In his remarks at the 2018 AIPAC opening plenary, President Mort Fridman appealed to progressives to be "partners" in the project of supporting Israel. Emphasizing the important of bipartisan support for Israel, Fridman noted the forces "trying to pull [progressives] out of this hall" and cautioned "we cannot let that happen." While AIPAC is right to court progressives, its real problem lies in the antagonizing of former President Obama and his supporters.
AIPAC's conservative streak is well-documented. Since 2008 it has courted the Evangelical right, minimized the impacts of settlement expansion, and emphasized the defense aspects of Israel's relationship with the United States over other elements of the relationship.

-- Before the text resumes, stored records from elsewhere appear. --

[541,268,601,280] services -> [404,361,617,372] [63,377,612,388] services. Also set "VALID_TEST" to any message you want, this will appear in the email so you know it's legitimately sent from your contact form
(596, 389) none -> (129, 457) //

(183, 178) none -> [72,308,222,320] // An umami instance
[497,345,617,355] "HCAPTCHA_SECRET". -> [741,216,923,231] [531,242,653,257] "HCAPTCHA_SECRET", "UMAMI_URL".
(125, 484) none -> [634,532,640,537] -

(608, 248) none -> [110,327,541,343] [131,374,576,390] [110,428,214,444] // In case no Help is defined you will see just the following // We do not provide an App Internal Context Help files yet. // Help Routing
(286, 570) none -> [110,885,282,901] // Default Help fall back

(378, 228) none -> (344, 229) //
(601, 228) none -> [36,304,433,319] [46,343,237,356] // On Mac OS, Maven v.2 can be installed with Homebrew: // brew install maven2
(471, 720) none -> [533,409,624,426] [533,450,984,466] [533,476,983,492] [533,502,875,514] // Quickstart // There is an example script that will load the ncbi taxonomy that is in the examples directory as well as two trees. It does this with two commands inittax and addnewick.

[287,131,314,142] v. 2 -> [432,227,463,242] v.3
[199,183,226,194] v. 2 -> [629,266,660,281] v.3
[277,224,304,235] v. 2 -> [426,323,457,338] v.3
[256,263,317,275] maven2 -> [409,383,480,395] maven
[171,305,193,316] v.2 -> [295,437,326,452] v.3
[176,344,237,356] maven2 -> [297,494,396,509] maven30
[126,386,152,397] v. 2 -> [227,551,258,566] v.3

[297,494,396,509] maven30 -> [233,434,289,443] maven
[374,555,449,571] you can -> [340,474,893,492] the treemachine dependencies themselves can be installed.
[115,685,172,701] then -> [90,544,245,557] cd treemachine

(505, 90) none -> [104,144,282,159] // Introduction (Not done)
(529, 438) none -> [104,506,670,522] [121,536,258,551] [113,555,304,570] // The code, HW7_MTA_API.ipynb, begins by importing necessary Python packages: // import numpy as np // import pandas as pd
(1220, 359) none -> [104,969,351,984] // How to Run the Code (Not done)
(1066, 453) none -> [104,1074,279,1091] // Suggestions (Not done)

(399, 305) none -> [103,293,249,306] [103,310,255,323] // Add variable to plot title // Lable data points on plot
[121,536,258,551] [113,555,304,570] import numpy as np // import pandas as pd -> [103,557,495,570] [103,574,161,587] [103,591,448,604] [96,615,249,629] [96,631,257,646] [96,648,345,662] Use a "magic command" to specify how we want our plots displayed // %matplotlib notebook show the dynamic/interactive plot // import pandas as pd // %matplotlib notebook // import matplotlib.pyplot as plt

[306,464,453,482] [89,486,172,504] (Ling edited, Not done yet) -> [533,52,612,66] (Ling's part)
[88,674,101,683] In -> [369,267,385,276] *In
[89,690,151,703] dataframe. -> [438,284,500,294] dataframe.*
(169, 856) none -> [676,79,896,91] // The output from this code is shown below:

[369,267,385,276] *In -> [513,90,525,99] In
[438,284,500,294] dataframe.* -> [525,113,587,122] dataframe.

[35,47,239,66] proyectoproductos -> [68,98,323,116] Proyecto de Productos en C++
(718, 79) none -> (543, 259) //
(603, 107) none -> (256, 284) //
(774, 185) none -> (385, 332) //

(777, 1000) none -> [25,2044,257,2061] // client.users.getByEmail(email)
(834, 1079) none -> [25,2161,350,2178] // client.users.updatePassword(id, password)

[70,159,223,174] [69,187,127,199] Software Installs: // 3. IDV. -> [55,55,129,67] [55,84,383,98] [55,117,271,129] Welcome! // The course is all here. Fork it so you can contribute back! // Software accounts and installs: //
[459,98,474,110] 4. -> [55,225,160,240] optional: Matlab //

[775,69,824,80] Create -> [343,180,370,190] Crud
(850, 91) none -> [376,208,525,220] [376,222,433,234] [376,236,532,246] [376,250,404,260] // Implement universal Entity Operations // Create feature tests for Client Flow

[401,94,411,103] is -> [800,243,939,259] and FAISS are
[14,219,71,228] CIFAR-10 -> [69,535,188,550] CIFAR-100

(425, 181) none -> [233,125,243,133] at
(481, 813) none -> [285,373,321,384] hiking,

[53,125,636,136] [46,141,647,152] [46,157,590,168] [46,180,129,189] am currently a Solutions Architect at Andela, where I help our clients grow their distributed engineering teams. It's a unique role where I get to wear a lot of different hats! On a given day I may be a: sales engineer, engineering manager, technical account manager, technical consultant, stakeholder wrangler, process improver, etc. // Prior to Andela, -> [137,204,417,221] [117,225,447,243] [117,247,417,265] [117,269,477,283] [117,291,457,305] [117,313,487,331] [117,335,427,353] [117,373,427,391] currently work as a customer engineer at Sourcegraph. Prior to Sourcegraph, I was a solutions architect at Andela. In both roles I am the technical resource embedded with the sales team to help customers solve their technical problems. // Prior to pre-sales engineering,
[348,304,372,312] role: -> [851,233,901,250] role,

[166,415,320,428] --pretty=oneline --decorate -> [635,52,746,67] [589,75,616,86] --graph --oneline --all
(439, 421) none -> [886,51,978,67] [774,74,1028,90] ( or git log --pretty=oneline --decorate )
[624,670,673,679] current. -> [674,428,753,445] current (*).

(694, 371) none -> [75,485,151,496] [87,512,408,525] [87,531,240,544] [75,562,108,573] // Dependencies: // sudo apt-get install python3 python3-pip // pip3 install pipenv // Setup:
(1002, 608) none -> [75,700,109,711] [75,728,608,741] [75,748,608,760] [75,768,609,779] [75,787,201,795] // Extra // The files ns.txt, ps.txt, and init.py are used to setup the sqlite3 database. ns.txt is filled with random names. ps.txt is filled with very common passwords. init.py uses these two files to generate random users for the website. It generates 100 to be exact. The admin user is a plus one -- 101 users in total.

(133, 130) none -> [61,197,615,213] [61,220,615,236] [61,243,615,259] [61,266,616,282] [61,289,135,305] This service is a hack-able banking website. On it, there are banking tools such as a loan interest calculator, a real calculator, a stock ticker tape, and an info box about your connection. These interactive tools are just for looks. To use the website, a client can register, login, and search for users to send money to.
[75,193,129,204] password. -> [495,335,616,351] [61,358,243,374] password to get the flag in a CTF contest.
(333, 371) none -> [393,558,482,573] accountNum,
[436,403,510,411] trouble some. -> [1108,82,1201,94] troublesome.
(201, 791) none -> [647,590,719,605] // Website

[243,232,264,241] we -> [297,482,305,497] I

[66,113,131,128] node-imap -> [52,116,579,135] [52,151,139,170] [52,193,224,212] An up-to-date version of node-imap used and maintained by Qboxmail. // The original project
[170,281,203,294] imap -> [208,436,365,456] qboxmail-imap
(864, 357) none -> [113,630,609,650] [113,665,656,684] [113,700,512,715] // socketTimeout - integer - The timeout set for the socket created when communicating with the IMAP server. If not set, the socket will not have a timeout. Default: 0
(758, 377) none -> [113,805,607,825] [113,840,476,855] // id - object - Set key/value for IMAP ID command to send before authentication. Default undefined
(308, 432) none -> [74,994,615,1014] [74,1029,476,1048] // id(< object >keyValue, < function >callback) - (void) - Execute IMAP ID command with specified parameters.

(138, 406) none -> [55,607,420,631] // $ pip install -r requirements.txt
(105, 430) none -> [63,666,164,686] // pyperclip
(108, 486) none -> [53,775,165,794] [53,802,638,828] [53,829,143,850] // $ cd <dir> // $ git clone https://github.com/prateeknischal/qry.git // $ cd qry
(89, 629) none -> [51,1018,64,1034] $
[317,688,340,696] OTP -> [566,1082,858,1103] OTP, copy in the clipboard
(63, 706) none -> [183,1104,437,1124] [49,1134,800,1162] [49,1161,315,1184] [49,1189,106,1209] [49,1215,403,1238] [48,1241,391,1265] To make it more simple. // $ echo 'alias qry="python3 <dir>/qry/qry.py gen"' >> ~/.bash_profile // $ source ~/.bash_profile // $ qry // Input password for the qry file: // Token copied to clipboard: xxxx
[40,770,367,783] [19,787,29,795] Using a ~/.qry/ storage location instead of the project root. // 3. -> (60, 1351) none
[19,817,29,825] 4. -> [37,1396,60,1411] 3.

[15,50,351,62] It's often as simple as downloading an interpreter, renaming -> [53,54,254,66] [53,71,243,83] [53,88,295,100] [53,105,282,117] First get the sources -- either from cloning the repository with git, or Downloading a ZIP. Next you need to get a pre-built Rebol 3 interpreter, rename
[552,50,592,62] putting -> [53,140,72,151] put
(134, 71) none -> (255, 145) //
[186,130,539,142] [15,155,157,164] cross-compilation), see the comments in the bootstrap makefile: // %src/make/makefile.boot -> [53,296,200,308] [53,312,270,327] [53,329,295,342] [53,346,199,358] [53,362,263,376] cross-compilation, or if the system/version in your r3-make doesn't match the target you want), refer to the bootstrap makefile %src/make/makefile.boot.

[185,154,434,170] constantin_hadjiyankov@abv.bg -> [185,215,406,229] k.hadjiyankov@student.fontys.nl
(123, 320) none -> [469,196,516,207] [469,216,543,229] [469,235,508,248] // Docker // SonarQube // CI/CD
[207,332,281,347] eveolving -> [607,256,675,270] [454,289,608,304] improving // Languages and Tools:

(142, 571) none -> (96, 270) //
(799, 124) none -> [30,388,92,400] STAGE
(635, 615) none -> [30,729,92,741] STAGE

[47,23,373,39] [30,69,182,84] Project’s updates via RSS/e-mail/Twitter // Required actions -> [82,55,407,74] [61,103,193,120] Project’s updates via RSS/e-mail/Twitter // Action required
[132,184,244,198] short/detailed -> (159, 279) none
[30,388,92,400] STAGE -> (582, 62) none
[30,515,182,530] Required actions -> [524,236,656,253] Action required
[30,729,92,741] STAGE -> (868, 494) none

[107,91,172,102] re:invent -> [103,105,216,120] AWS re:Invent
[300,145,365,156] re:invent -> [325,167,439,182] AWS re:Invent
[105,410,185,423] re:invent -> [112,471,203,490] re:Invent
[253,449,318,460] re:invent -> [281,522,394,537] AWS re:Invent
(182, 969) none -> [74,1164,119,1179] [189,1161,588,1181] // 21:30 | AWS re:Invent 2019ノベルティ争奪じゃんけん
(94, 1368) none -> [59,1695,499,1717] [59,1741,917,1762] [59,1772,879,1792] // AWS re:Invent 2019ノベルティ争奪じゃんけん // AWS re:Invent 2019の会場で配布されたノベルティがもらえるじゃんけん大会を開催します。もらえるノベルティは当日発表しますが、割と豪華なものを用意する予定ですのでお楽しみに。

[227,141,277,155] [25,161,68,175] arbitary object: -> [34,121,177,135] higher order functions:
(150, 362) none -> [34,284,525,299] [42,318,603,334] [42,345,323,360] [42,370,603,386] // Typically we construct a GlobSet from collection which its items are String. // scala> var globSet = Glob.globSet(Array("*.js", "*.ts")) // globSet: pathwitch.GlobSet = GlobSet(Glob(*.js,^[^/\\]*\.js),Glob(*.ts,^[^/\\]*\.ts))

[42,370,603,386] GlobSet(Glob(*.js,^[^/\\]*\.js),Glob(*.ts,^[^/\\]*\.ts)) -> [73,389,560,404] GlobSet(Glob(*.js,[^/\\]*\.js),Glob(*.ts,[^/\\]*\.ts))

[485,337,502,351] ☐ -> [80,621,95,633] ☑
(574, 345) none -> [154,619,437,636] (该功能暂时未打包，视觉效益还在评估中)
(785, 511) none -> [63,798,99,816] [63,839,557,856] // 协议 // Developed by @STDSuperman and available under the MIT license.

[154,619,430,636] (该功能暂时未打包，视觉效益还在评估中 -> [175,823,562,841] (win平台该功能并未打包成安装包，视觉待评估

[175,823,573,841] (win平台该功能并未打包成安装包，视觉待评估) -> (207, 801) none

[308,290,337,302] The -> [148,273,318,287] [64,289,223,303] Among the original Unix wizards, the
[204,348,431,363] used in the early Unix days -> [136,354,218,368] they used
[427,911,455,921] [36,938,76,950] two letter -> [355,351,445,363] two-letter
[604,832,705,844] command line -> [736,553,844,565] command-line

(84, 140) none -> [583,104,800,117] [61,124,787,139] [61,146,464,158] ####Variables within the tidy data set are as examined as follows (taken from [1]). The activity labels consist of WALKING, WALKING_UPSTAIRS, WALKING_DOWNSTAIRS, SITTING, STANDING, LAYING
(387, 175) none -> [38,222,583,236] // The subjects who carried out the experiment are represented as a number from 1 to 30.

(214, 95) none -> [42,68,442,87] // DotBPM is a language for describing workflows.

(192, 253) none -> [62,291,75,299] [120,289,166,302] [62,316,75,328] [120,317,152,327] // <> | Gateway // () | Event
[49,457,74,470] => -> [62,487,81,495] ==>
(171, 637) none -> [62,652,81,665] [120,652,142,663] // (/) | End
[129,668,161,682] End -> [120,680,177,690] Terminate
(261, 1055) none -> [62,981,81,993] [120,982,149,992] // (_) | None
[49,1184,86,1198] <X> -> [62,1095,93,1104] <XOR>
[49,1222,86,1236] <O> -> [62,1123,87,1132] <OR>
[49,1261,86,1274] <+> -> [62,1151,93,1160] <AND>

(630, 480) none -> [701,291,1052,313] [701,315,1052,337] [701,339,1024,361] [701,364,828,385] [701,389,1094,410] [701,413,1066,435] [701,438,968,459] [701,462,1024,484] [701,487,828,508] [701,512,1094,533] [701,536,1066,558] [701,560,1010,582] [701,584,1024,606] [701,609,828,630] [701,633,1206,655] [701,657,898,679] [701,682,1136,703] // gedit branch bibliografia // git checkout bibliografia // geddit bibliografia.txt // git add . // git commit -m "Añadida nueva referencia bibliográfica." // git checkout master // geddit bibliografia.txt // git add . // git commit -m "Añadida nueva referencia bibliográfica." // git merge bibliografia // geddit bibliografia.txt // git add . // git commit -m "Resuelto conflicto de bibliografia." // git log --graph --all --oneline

Policy streaks are not problematic for AIPAC. Opinions are easily shifted in a city dominated by 24 hour news cycles. For example, in 2009, AIPAC supported the idea that the 1967 lines were "indefensible." A year later it showed a map of Israel with these same lines drawn in as temporary borders. Lobbyist groups change positions all the time, and AIPAC would not be doing anything radically different were it now to tack toward the left. AIPAC could also point out its historical support for progressive values. It has consistently emphasized Israel's democratic government and supports the two-state solution, a point which Executive Director Howard Kohr reiterated yesterday to the chagrin of the settler movement. AIPAC features democrats during its plenaries and in its breakout sessions, hosts young progressive leaders, and historically tries to tack toward the center of US politics. Its ability to capture the center-left in the future based on policy shifts should not be in doubt.
AIPAC's real problem is not its policies per se but lingering progressive resentment over its constant opposition to Barak Obama as a political figure. While AIPAC has not been radically right-wing from a US politics perspective, it stonewalled the Obama administration's major Middle East policy initiatives at almost every opportunity (Iron Dome funding and the 2016 MoU are notable exceptions). Most notable, AIPAC opposed the administration's 2009 call for a temporary settlement freeze, and the Iran nuclear agreement. In both cases AIPAC made a point of directly and publicly attacking these policies. In 2009 it hosted speaker after speaker at its annual conference who called the 1967 lines "indefensible." In 2015 it spent $1.67 million in a bid to kill the Iran nuclear deal while making ridiculous assertions like the deal would "pave a path to war."
While progressives may not remember policy talking points from AIPAC conferences in years past, they will long remember AIPAC's opposition to President Obama. Many resent AIPAC for airing its disagreements with the Obama administration in such a confrontational way. Rather than framing these disagreements as policy discussions, AIPAC called into question whether the Obama administration was pro-Israel at all. It picked open fights with the US administration while aligning consistently with Israel's more conservative government. Now it is asking the same people whom it alienated to join forces without acknowledging its own role in causing cleavages in the first place.
AIPAC took a substantial risk in directly and publicly opposing an administration which consistently had the majority support of the US Jewish community. It is now paying the price for doing so.